◆ Problem requirements ◆
Scan the data below for lines holding the word "none", and copy each line found.

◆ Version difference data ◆
= = = = =

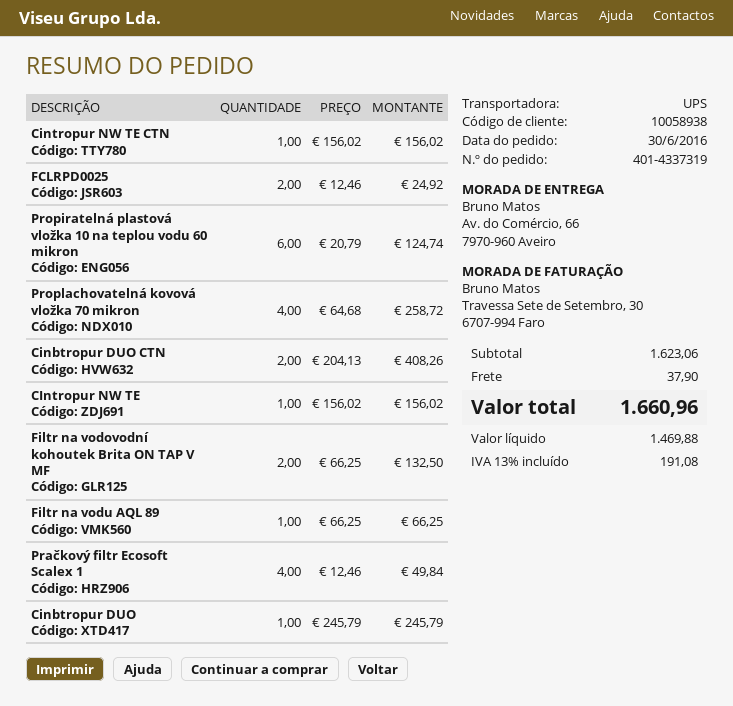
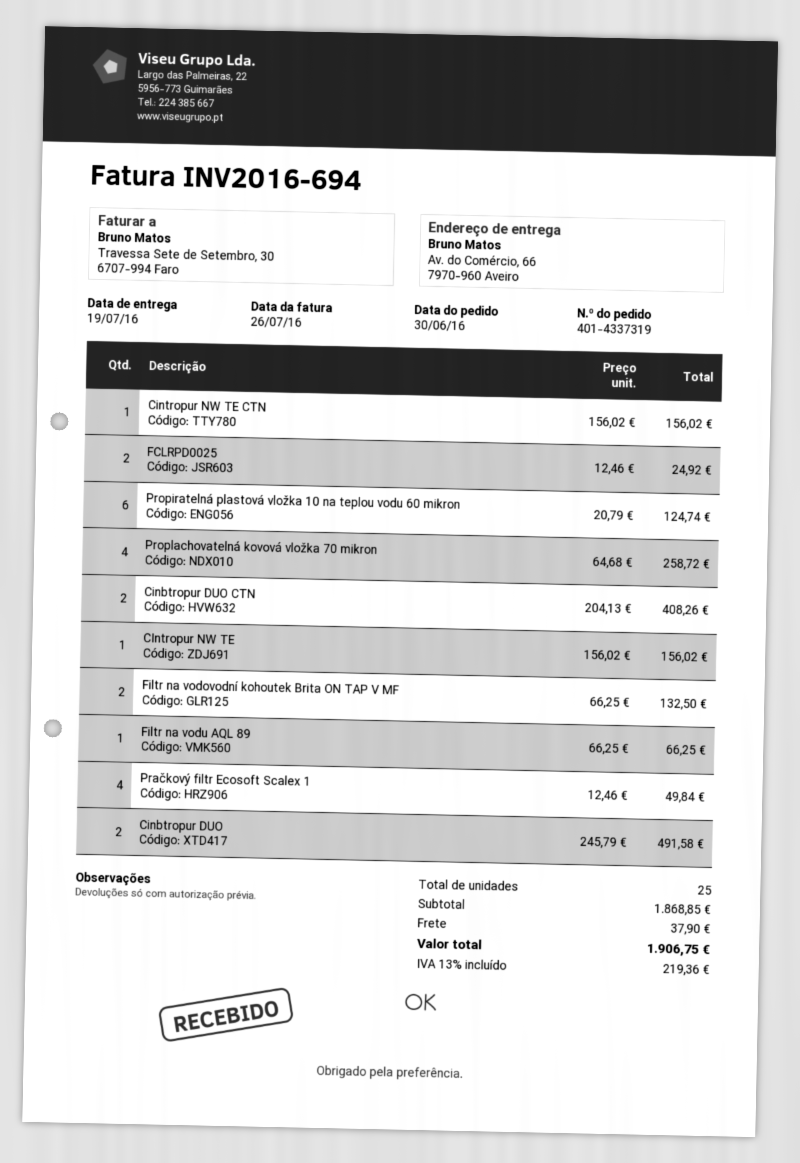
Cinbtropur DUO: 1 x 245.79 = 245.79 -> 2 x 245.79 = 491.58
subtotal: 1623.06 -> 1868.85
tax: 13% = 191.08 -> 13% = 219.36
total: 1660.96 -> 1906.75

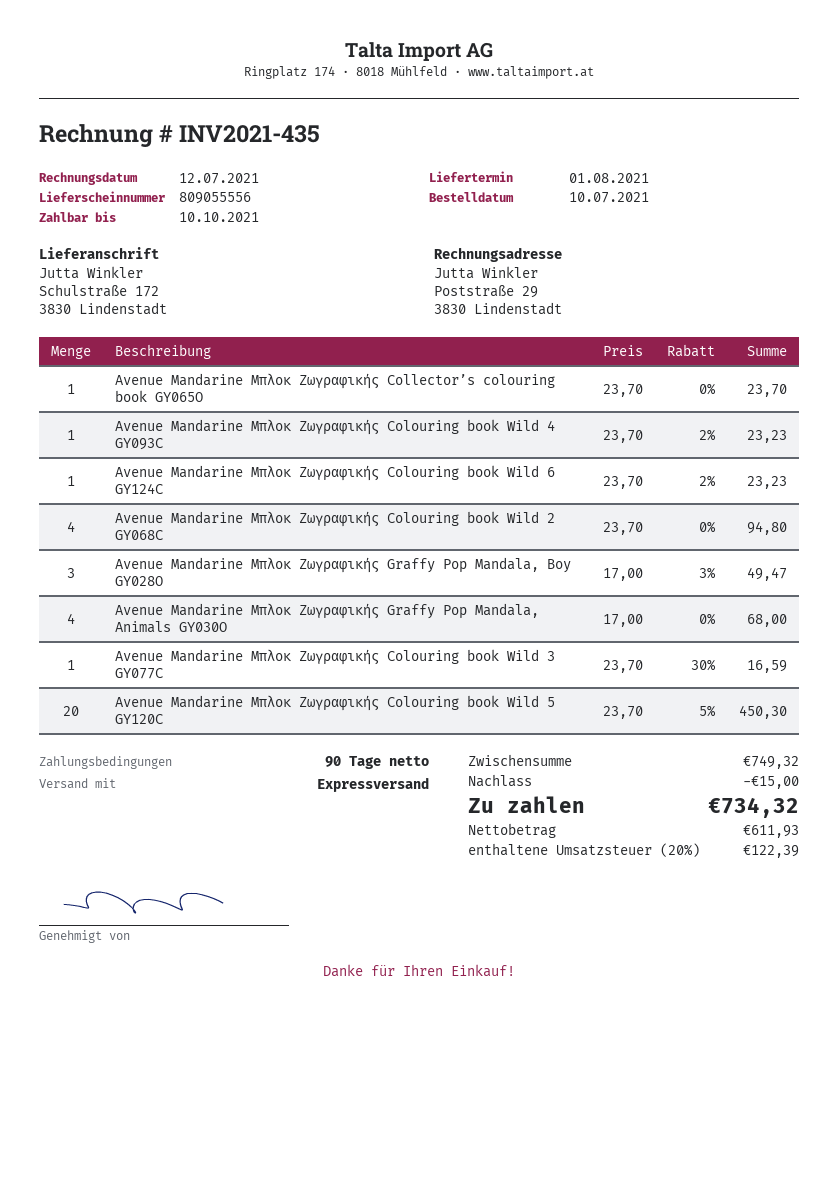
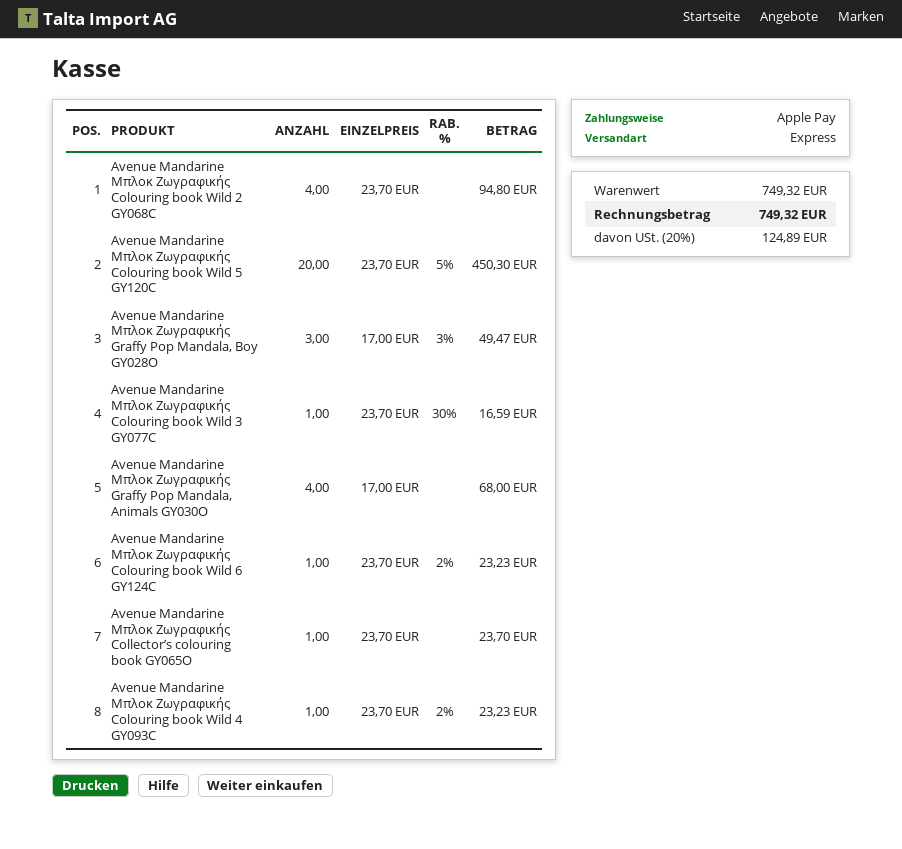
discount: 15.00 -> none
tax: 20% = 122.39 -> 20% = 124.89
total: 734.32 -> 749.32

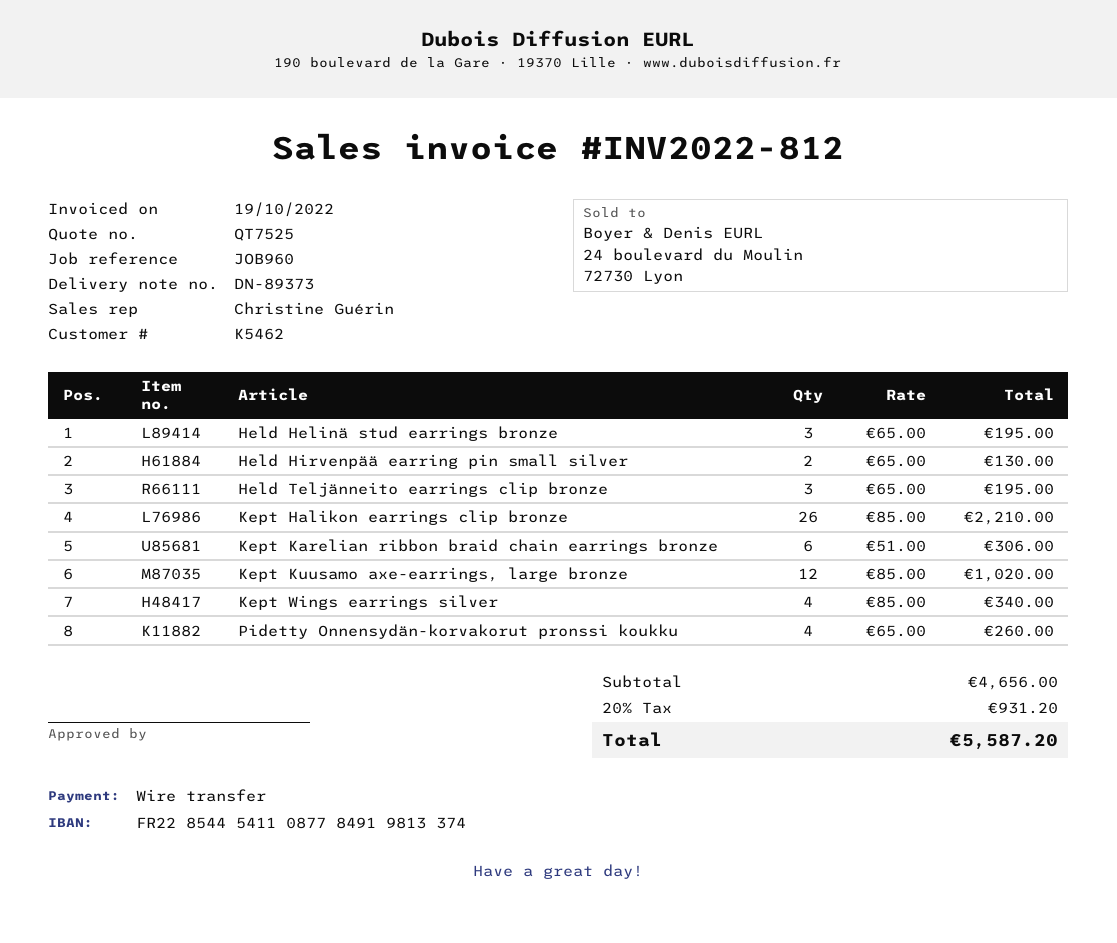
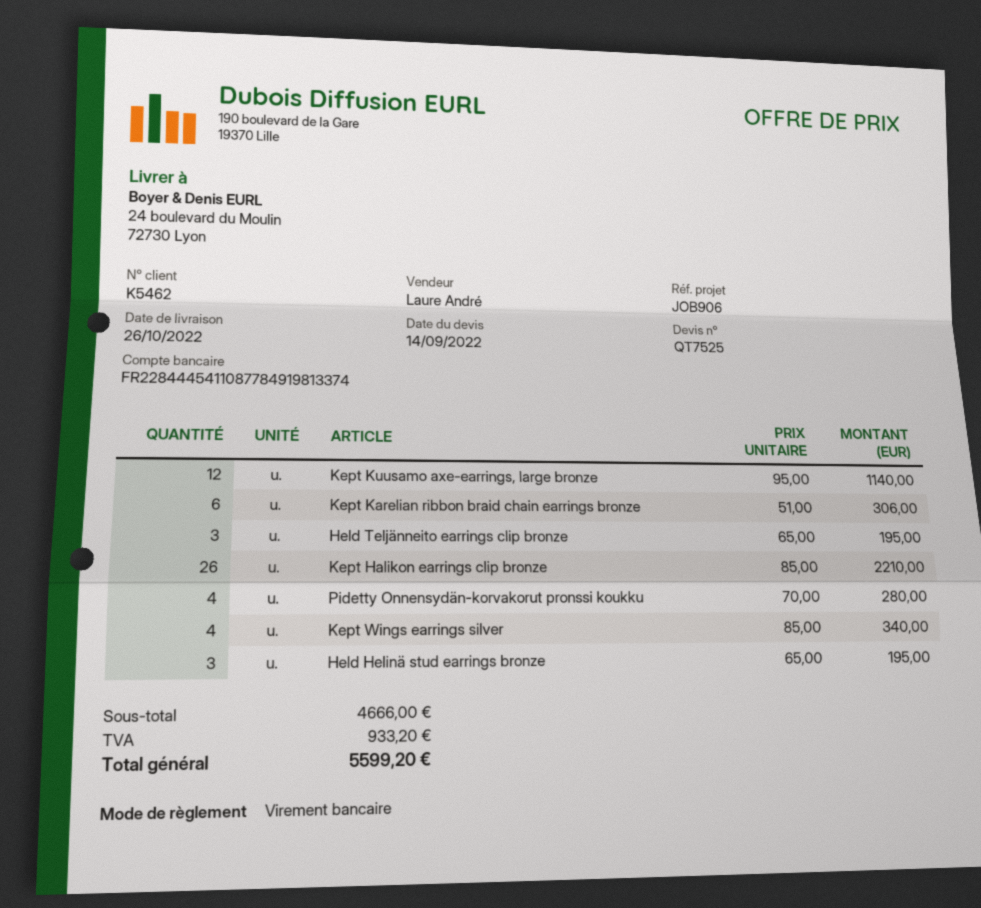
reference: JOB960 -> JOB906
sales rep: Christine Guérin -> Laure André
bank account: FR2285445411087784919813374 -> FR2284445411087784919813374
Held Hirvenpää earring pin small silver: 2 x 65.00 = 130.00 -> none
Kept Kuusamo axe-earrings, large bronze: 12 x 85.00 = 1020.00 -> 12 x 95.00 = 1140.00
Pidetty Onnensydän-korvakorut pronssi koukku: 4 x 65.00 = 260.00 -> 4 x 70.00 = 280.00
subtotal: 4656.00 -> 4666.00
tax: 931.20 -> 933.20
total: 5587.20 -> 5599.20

= = = = =

◆ Answer ◆
discount: 15.00 -> none
Held Hirvenpää earring pin small silver: 2 x 65.00 = 130.00 -> none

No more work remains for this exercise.